[Start of section]

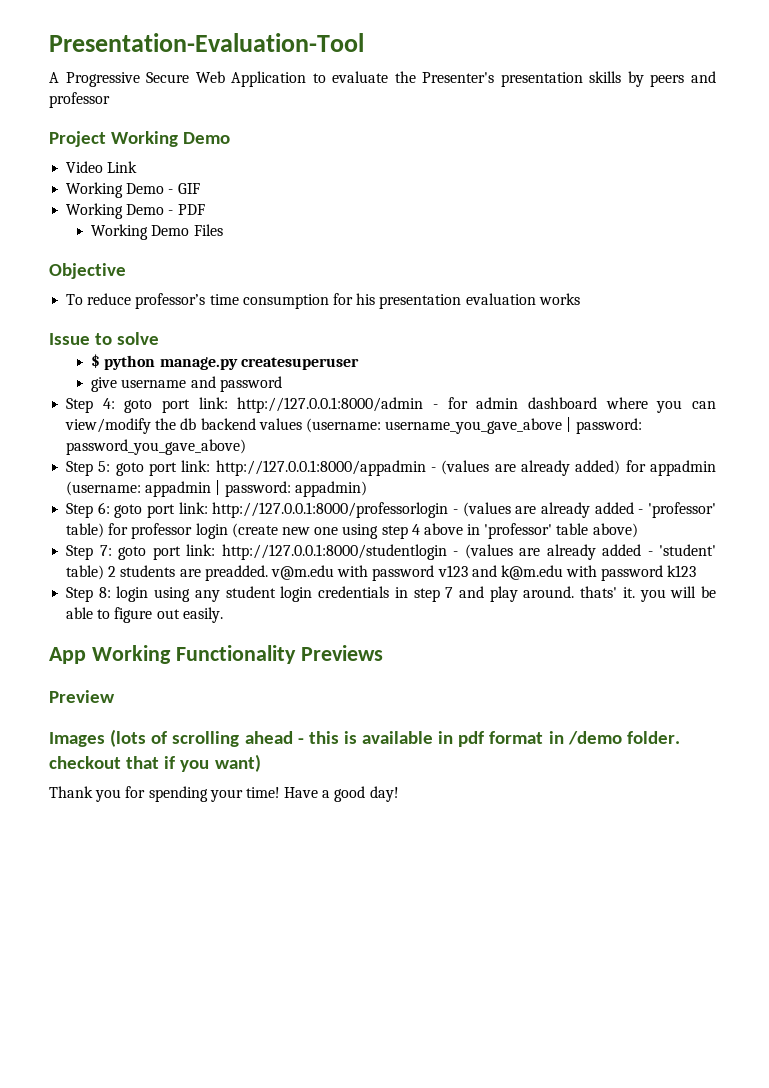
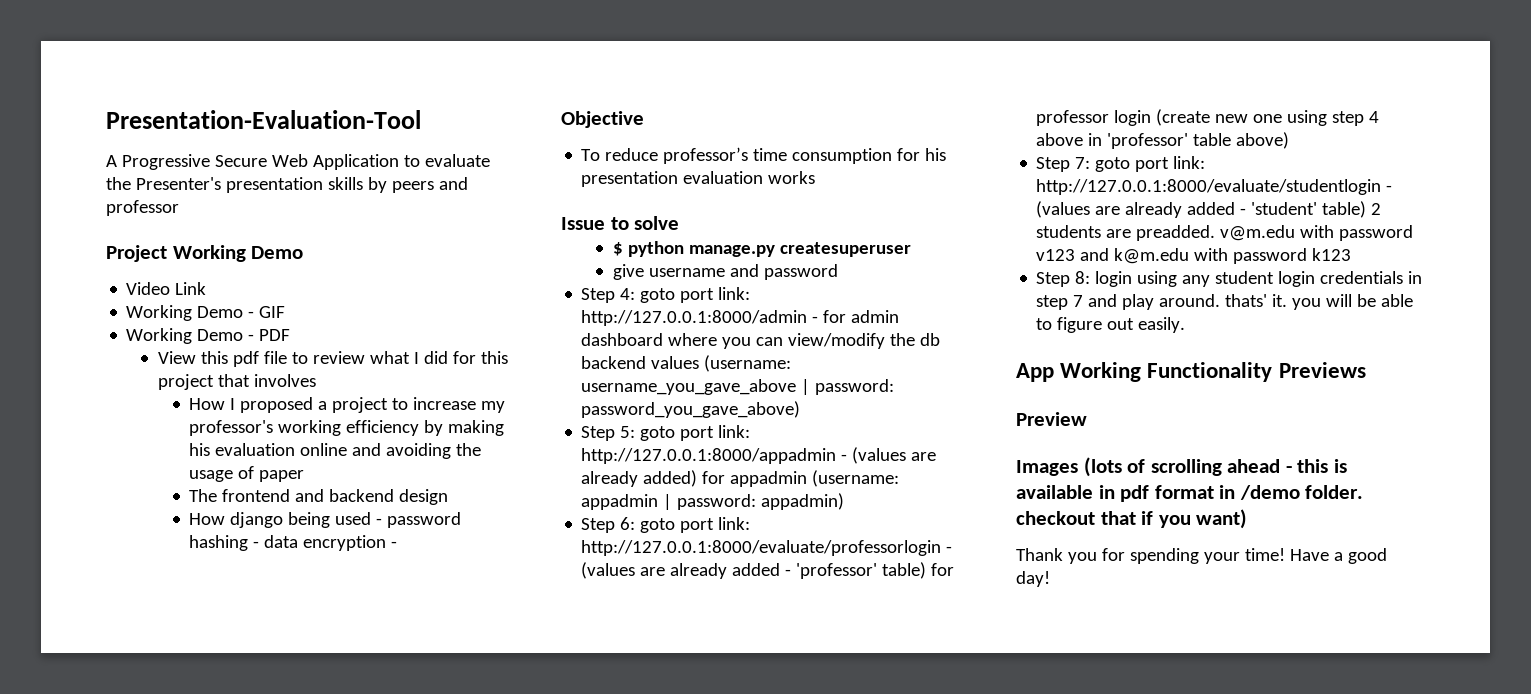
- Working Demo Files
+ View this pdf file to review what I did for this project that involves
+ How I proposed a project to increase my professor's working efficiency by making his evaluation online and avoiding the usage of paper
+ The frontend and backend design
+ How django being used - password hashing - data encryption -
- Step 6: goto port link: http://127.0.0.1:8000/professorlogin - (values are already added - 'professor' table) for professor login (create new one using step 4 above in 'professor' table above)
+ Step 6: goto port link: http://127.0.0.1:8000/evaluate/professorlogin - (values are already added - 'professor' table) for professor login (create new one using step 4 above in 'professor' table above)
- Step 7: goto port link: http://127.0.0.1:8000/studentlogin - (values are already added - 'student' table) 2 students are preadded. v@m.edu with password v123 and k@m.edu with password k123
+ Step 7: goto port link: http://127.0.0.1:8000/evaluate/studentlogin - (values are already added - 'student' table) 2 students are preadded. v@m.edu with password v123 and k@m.edu with password k123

[End of section]

## Work to complete
Using the entries, count the lines that hold the string "students"; nothing but the number is needed.

## Solution to this exercise
2